Intrinsic and extrinsic motivation can co-exist. Psychologists often use both intrinsic and extrinsic motivation to help people change their behavior and get motivated to accomplish their goals. For example, a psychologist may use extrinsic motivation to help a person reduce their alcohol consumption by focusing on external reasons (e.g., avoiding going to jail, improved relationships with family members, better health). Additionally, a psychologist may use intrinsic motivation to help people reduce alcohol consumption (e.g., enhanced self-esteem, aligned with person’s values, enjoy subjective experience of being sober rather than intoxicated).
Anyone can use intrinsic and extrinsic motivation to help them achieve their goals. For example, a person may use extrinsic motivation to pursue external reasons for a certain career such as money, prestige, status, and power. However, that person can also use intrinsic motivation to help them in that same career such as picking a career that he or she is interested in, finds inherently rewarding, is enjoyable, and connects them with a deeper inner calling. Combining both intrinsic and extrinsic motivation can create powerful reasons to pursue a goal or not engage in a potentially harmful activity.
4 Ways to Utilize Intrinsic Motivation
Here are 4 tips to help you tap into intrinsic motivation:
1. Reconnect With the Initial Vision or Inspiration that Excited You
That initial vision, passion or dream provided you with enough courage to take the initial steps in faith. Don’t let your exhaustion or stress get in the way of you taking the remaining necessary steps in faith in order to achieve your goals. Sometimes along the way we have to do things that are difficult, unwanted, or tough to live our life purpose. By reconnecting with that initial feeling or vision, we can increase intrinsic motivation when we are exhausted. That initial inspiration is still present and capable of making you feel alive and intrinsically motivated. Give yourself permission to daydream about that initial vision and feel how good it will feel when you accomplish your goals.
2. Ask Yourself What You Need to Manage Life Circumstances
Sometimes, we might not like our current life circumstances and they may distract us from being motivated, but we know deep down that we can handle them. In fact, sometimes our current life circumstances are capable of helping us develop the strengths, skills, qualities, personality traits, or characteristics we need to develop in order to be the person we need to become to accomplish our goals.

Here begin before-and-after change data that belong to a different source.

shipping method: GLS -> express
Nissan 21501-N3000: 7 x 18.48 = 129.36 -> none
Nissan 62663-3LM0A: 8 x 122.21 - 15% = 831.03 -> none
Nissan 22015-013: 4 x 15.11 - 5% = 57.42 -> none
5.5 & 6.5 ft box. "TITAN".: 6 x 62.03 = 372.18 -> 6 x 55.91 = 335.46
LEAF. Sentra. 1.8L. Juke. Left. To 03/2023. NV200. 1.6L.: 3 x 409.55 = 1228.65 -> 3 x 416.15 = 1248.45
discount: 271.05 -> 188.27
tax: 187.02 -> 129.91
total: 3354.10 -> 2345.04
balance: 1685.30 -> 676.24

We can increase intrinsic motivation by focusing on the process of developing a skill or quality in the midst of difficult circumstances.

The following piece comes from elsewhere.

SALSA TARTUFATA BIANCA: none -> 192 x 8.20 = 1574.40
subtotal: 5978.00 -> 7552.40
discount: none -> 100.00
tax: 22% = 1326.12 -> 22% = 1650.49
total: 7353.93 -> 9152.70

3. Focus on What You Are Grateful For
By focusing on what we are grateful for, it switches our attention in our mind. Instead of feeling sorry for ourselves, mad at life, or down, gratitude allows us to focus on unexpected joys in life. This fills up our energy and increases our motivation. We may not have achieved our dreams yet or developed into the person we want to become, but chances are you have made giant strides over the course of your life. Being grateful for our progress as well as the little things along the way can help increase intrinsic motivation.

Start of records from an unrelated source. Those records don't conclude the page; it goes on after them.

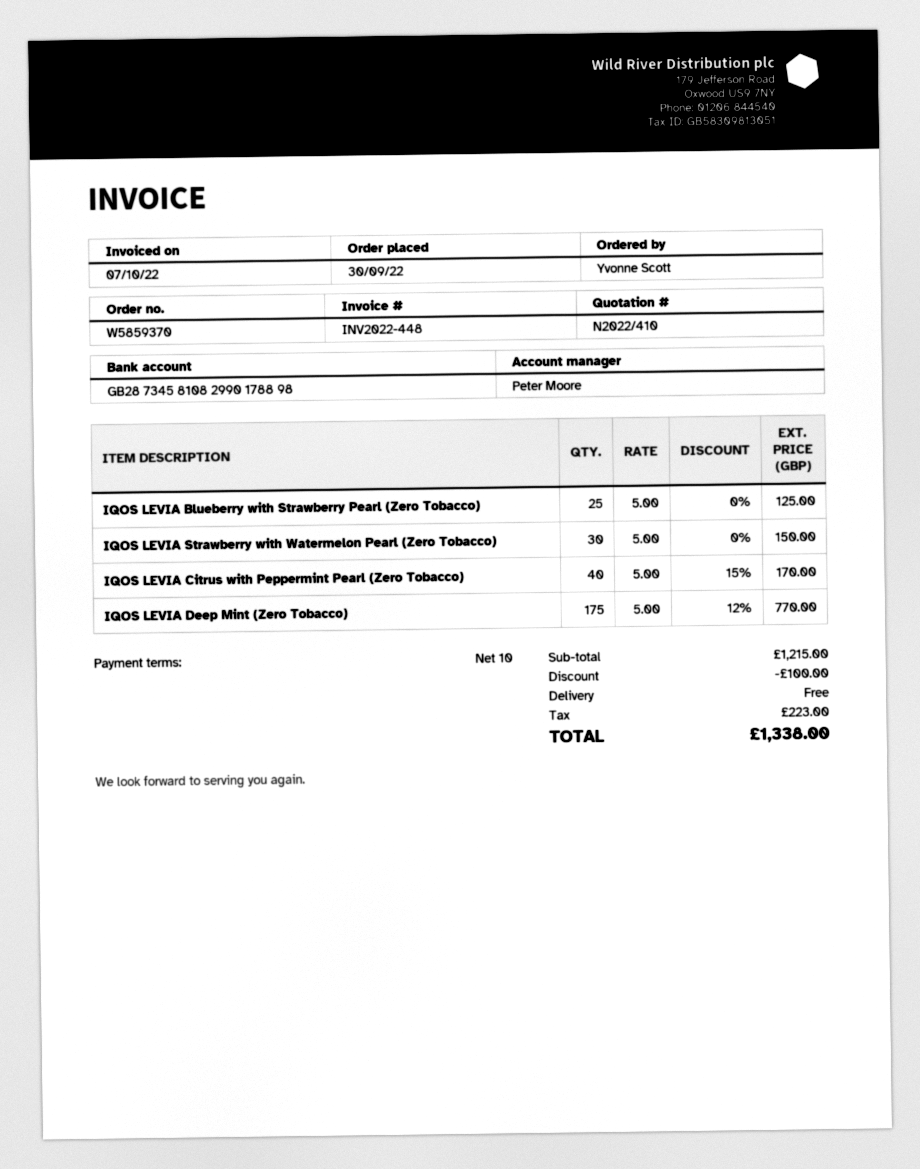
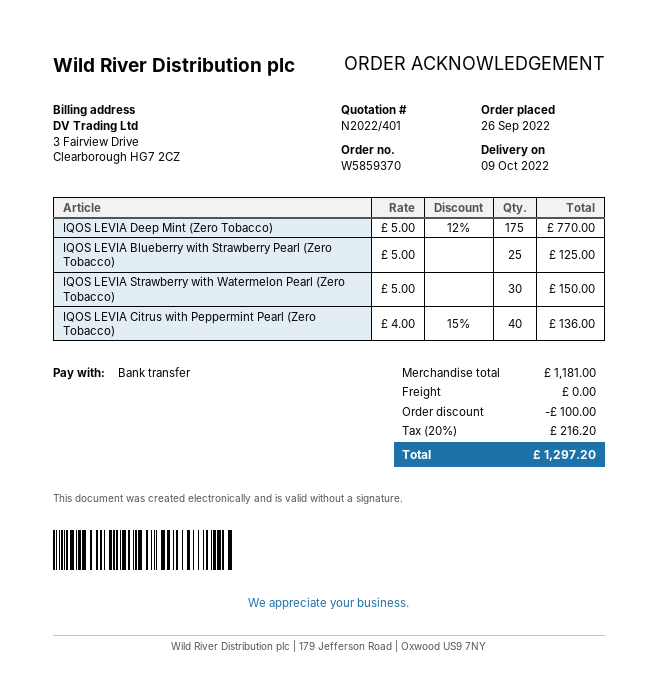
quote number: N2022/410 -> N2022/401
order date: 2022-09-30 -> 2022-09-26
IQOS LEVIA Citrus with Peppermint Pearl (Zero Tobacco): 40 x 5.00 - 15% = 170.00 -> 40 x 4.00 - 15% = 136.00
subtotal: 1215.00 -> 1181.00
tax: 223.00 -> 216.20
total: 1338.00 -> 1297.20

4. Allow Time for Self-Care
Find some activity that relaxes you, whether it is watching Netflix, meeting with a friend, or doing yoga and make it a priority. Every day, take at least 30 minutes to decompress and re-energize yourself. Just knowing that you have this time to relax can help influence you to be more motivated to take on the more difficult tasks throughout the day.
When to Use Extrinsic Motivation
Extrinsic motivation is best used to help you to engage in activities that you don’t like doing. For example, you may not like doing the dishes. However, if you focus on the end result of doing the dishes such as keeping your house clean or your spouse happy, then that may help you be more likely to do the dishes. Extrinsic motivation is also helpful for people who do not like their jobs, but need their job to provide for their family or pay their bills.
For example, a person may not like or enjoy the work they are doing. However, a person can use extrinsic motivation to focus on what the work is providing for them, such as money to take care of their family, basic living expenses, building wealth for retirement, or creating enough free time to pursue activities or passions they truly do enjoy.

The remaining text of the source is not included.